P.S. Just kidding! You are captain of the Gay Love Boat! You're the gay captain of the Gay Love Boat and you got caught boning the gay purser on the gay observation deck! I bet you even have the sailor suit with a little captain's hat! Ahem. Gay.

Dear Nicole Kidman,
I know for a fact, that were your tear-ducts not soldered shut, you would weep just a little for the troubled miss Holmes.

I bet you're thinking to yourself:
"Poor Joey! She threw away what she had with that cute Pacey to see if she could find true PR-themed love with my dear, sweet, gay Tom."

I BET you're thinking that, but I can't be certain, because your shiny, hard, new face doesn't allow for emotions of any kind. C'est la vie. C'est la vie!

Love,
Me

Dear Sean Penn,
What will it take for you to find an island and mellow out on it for, like, a year? You could name the island and have friends over to visit whom you could then coax into laughing at your lame "jokes" about Chris Rock and there could be an animal on the island with you, and if you had the magical conch shell, you could defeat the wild beast, but it would only come back ten times stronger and-- dear God. I better stop before you decide to make this into a movie.

Sincerely,
Me

Dear Stars of That 70's Show,

I am going to ignore the fact that like, 40% of you are scientologists, 30% of you are overexposed for dating teen starlets, 10% of you are auditioning for hosting jobs on the View, 10% of you were once on Friends, and 10% of you are Ashton Kutcher. Yes, I am ignoring all of the above to bring you this special message to which you must listen very carefully.

Are you ready? Are you sure you're ready? Like, really ready and not just pret--HEREITIS: Run, Topher, Run!

Respectfully,
Me

*****************

Of course, there are more celebrities to write letters to, but my ink well has run dry and my candle grows short. T'is but a nubbin!

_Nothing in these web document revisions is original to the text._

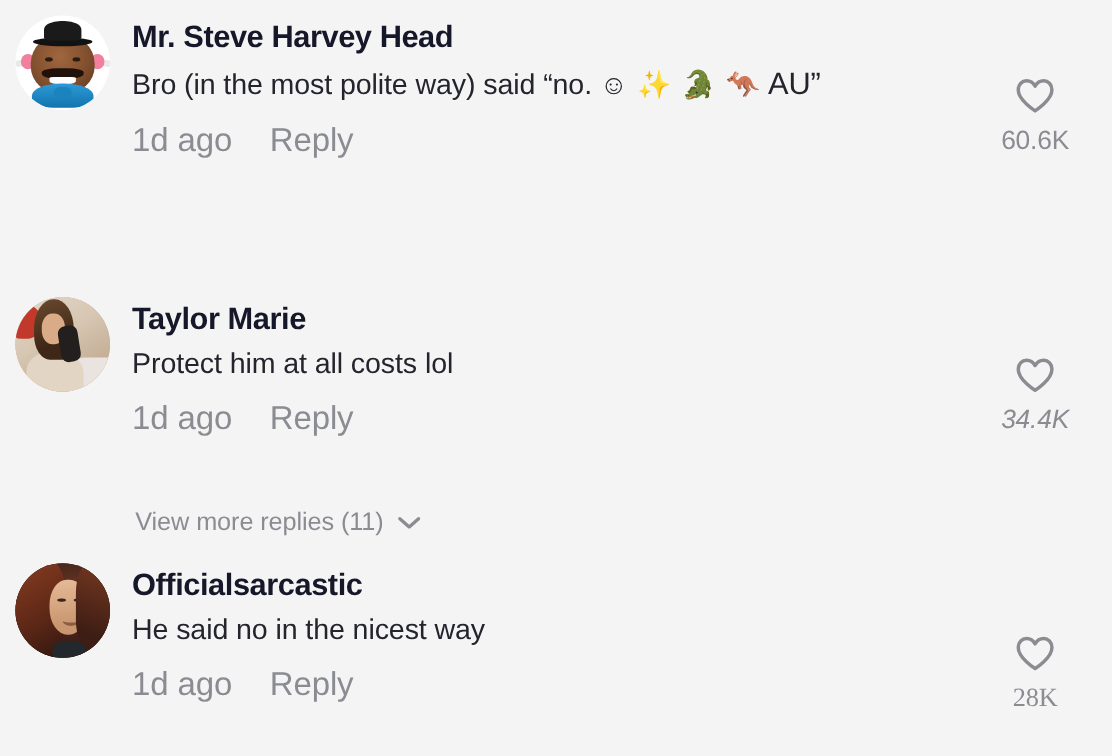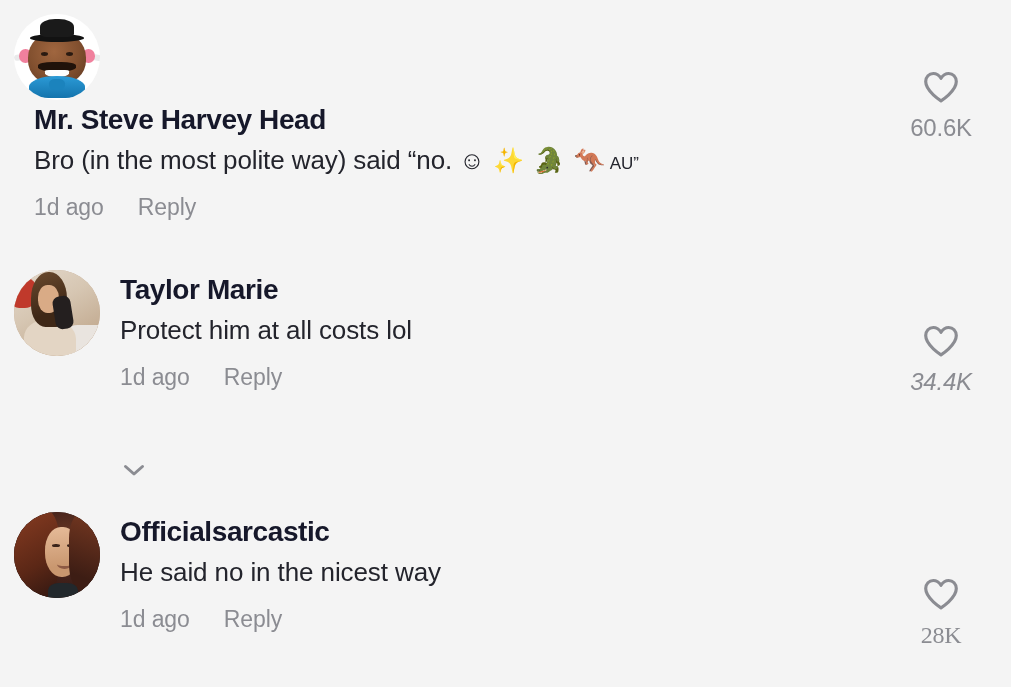--- a/index.html
+++ b/index.html
@@ -65,31 +65,31 @@
     line-height: 1.34;
     margin: 6px 0 0 0;
     letter-spacing: -0.1px;
     white-space: nowrap;
   }
   .comment-text .emoji {
     font-size: 25px;
     letter-spacing: 1px;
   }
   .comment-text .suffix {
-    font-size: 17px;
+    font-size: 28px;
   }
 
   .meta-row {
     margin-top: 18px;
     display: flex;
     align-items: center;
     gap: 34px;
   }
   .meta-time, .meta-reply {
-    font-size: 23px;
+    font-size: 30px;
     color: #8b8c92;
     line-height: 1;
     letter-spacing: -0.1px;
   }
   .meta-reply {
     cursor: pointer;
   }
 
   .like-col {
     position: absolute;
@@ -244,21 +244,21 @@
   .av-redhair .rh-neck {
     position: absolute; left: 40%; bottom: -4%; width: 34%; height: 22%;
     background: #22282c; border-radius: 38% 38% 20% 20%;
   }
 </style>
 </head>
 <body>
 
 <div id="comment-list">
 
-  <div class="comment-item" style="position:absolute; left:0; top:14px;flex-direction:column;">
+  <div class="comment-item" style="position:absolute; left:0; top:14px;">
 
     <div class="avatar av-potato">
       <div class="pt-arm-l"></div>
       <div class="pt-arm-r"></div>
       <div class="pt-ear-l"></div>
       <div class="pt-ear-r"></div>
       <div class="pt-body"></div>
       <div class="pt-eye-l"></div>
       <div class="pt-eye-r"></div>
       <div class="pt-stache"></div>
@@ -310,20 +310,21 @@
   </div>
 
   <div class="like-col" style="left:896px; top:324px;font-style:italic;">
     <svg class="heart-icon" viewBox="0 0 24 22">
       <path d="M12 20.2 C12 20.2 1.8 13.9 1.8 7.4 C1.8 4.2 4.1 2 6.8 2 C9.0 2 10.9 3.3 12 5.2 C13.1 3.3 15.0 2 17.2 2 C19.9 2 22.2 4.2 22.2 7.4 C22.2 13.9 12 20.2 12 20.2 Z" fill="none" stroke="#8b8c92" stroke-width="2.1" stroke-linejoin="round"></path>
     </svg>
     <span class="like-count">34.4K</span>
   </div>
 
   <div class="view-more" style="position:absolute; left:123px; top:463px;">
+    <span class="view-more-label">View more replies (11)</span>
     <svg class="chevron" viewBox="0 0 22 14">
       <path d="M2.5 3.5 L11 11 L19.5 3.5" fill="none" stroke="#8b8c92" stroke-width="3" stroke-linecap="round" stroke-linejoin="round"></path>
     </svg>
   </div>
 
   <div class="comment-item" style="position:absolute; left:0; top:512px;">
 
     <div class="avatar av-redhair">
       <div class="rh-bg"></div>
       <div class="rh-hair-l"></div>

Besides, I need time to tell you guys about my new hair.

Last week there was a big, huge work party, which was tres, tres swanky and I needed something a l'il different, ya know? So I called my awesome hair dresser Puffy (I call him that cause he's stylin' like P.Diddy without the slack-jaw, and has puffy hair) and I axed him could he do a l'il sumpin' sumpin' with my lank locks and lo. There were highlights. And they were blonde!

Today, I didn't do my hair at all. I rolled out of bed, showered, sprayed goop into it so it wouldn't get TOO frizzy, and ran to catch the bus. It looked good! You know, for me not haivng done anything. And so I thank thee, hair gods. Thou art amazing. It's, whaddaya call it? Beach hair. But shorter than, say Mary Kate Olson's. Her hair sucks.

I have a question though: Do ionizing buttons on hair dryers really work or is that just to make me buy it? I think it works because ions is science and seriously, how could science just lie to me like that?

I feel bad even asking this question because tomorrow, my hair dryer's ion switch is gonna be all: "Bitch, I will ionize your ass! How could you not believe? How you gonna play a stylin' implement, huh?"